Chernobyl - is Lake District water safe

TinTin

Thru Hiker
I remember a few years ago there was a ban on sale of meat from an area of the Lake District because of the radio active plume from the Chernobyl disaster. I've not heard otherwise and have always assumed that the water was now safe to drink but haven't seen any confirmation of this anywhere- have you?
 

Robin

Moderator
Staff member
I’ve been drinking the water and I don’t glow in the dark :D

Seriously, any radioactive fallout would decay pretty quickly and get washed out.
 

Rog Tallbloke

Thru Hiker
I once got a lift off a guy up near Ennerdale who had translucent skin. He told me he'd been doing groundwork up to his knees in ditchwater just outside the Windscale perimeter fence when two guys in spacesuits wandered by inside the perimeter fence. He said the geiger counter they were carrying was crackling merrily away to itself.
 

TinTin

Thru Hiker
A quick Google shows that sheep movement restrictions continued until 2012 and 50% of the radiation found predated Chernobyl. I'm starting to think that maybe people who are not white, middle aged men are wise to avoid the place.

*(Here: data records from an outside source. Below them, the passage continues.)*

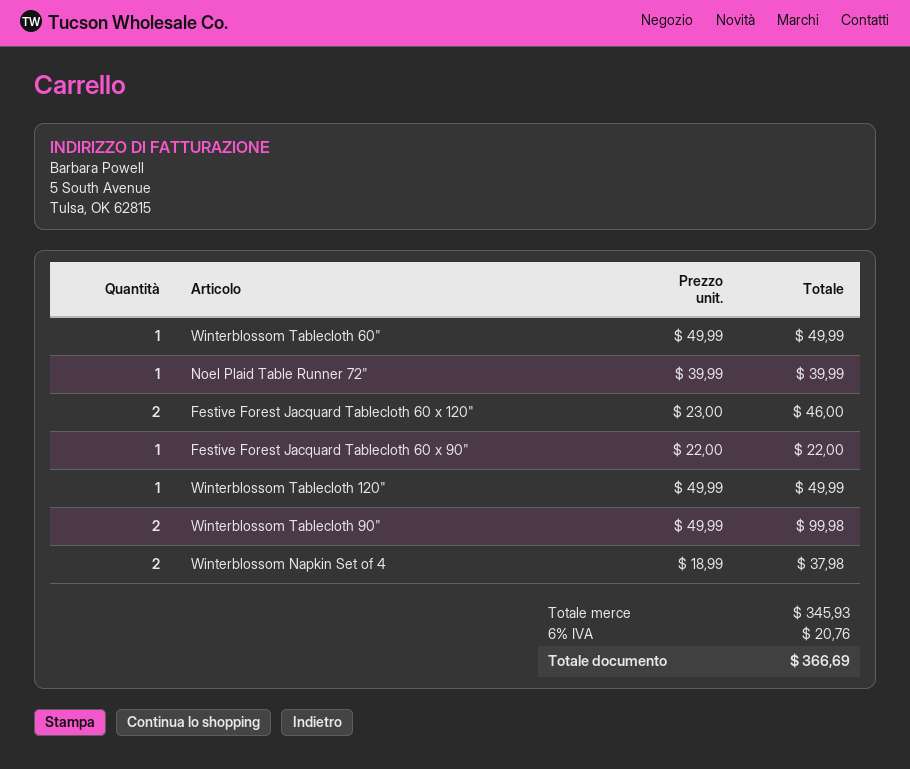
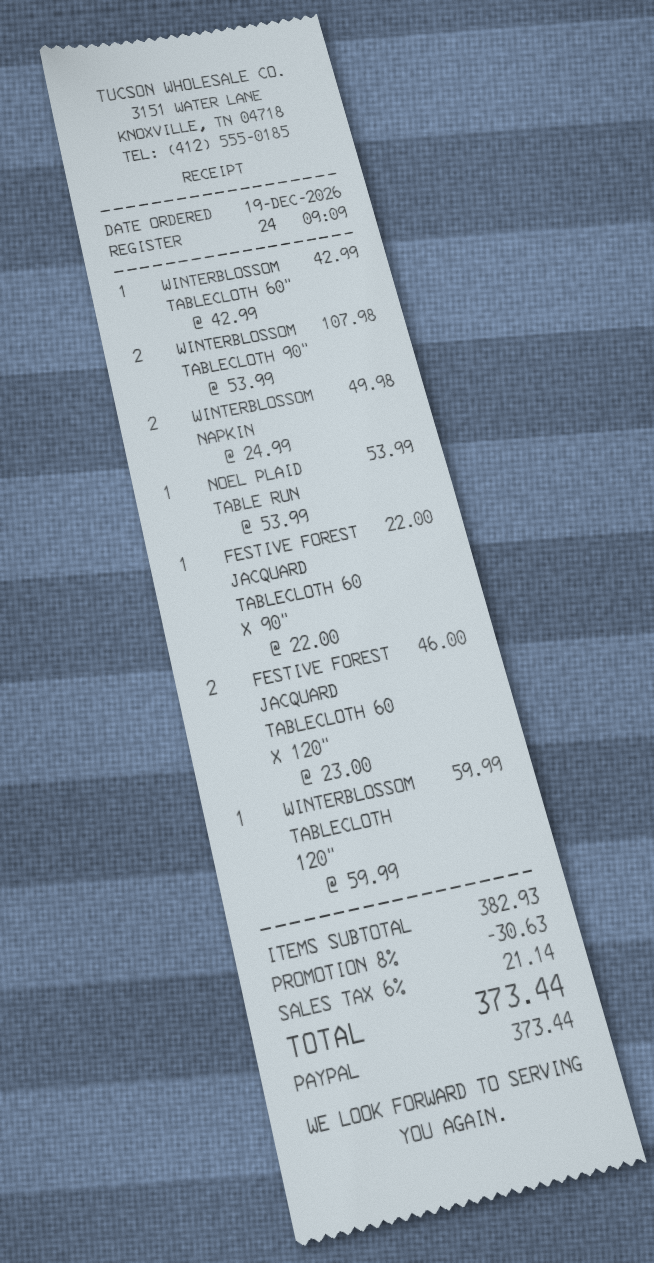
Winterblossom Tablecloth 60": 1 x 49.99 = 49.99 -> 1 x 42.99 = 42.99
Noel Plaid Table Runner 72": 1 x 39.99 = 39.99 -> 1 x 53.99 = 53.99
Winterblossom Tablecloth 120": 1 x 49.99 = 49.99 -> 1 x 59.99 = 59.99
Winterblossom Tablecloth 90": 2 x 49.99 = 99.98 -> 2 x 53.99 = 107.98
Winterblossom Napkin Set of 4: 2 x 18.99 = 37.98 -> 2 x 24.99 = 49.98
subtotal: 345.93 -> 382.93
discount: none -> 8% = 30.63
tax: 6% = 20.76 -> 6% = 21.14
total: 366.69 -> 373.44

"I think a lot of Cumbrian farmers had their eyes opened when it was discovered that only 50% of the radiation on the hills came from Chernobyl. Some of the stuff was there long before May 1986” she says.

Indeed, scientists confirmed that radioactive contamination of the fells was not confined to Chernobyl but that much of it came from global nuclear bomb testing, the Windscale Fire of 1957 and routine discharges from Windscale, now Sellafield, in the 1960s and 1970s. Allis-Smith cites an aerial survey revealed the Ravenglass Estuary was contaminated by radioactive discharges from Sellafield long before Chernobyl dumped on us."
 

Bmblbzzz

Thru Hiker
I’ve been drinking the water and I don’t glow in the dark :D

Seriously, any radioactive fallout would decay pretty quickly and get washed out.
Depends what it is. Isotopes of caesium have half lives from less than an hour to 2.3 million years.

As PhilHo points out, most of the sources of radioactivity in Lake District water and soil also affect whatever you're eating and drinking now. Which doesn't necessarily make it wise to add extra sources, nor to get scared with only the 'information' of a few random internet bods.
 

OwenM

Thru Hiker
I think there's a grave danger that if you drink water from the Lakes today you could well be dead in 70 years time.
 

Munro277

Thru Hiker
Drank it before that leak and after and I’m ok :roflmao: Don’t forget the 45 gallon drums of waste they dumped out in the Irish Sea,before my time but 50 too mid 60 s.
 

Rog Tallbloke

Thru Hiker
"I think a lot of Cumbrian farmers had their eyes opened when it was discovered that only 50% of the radiation on the hills came from Chernobyl. Some of the stuff was there long before May 1986” she says.
Allis-Smith cites an aerial survey revealed the Ravenglass Estuary was contaminated by radioactive discharges from Sellafield long before Chernobyl dumped on us."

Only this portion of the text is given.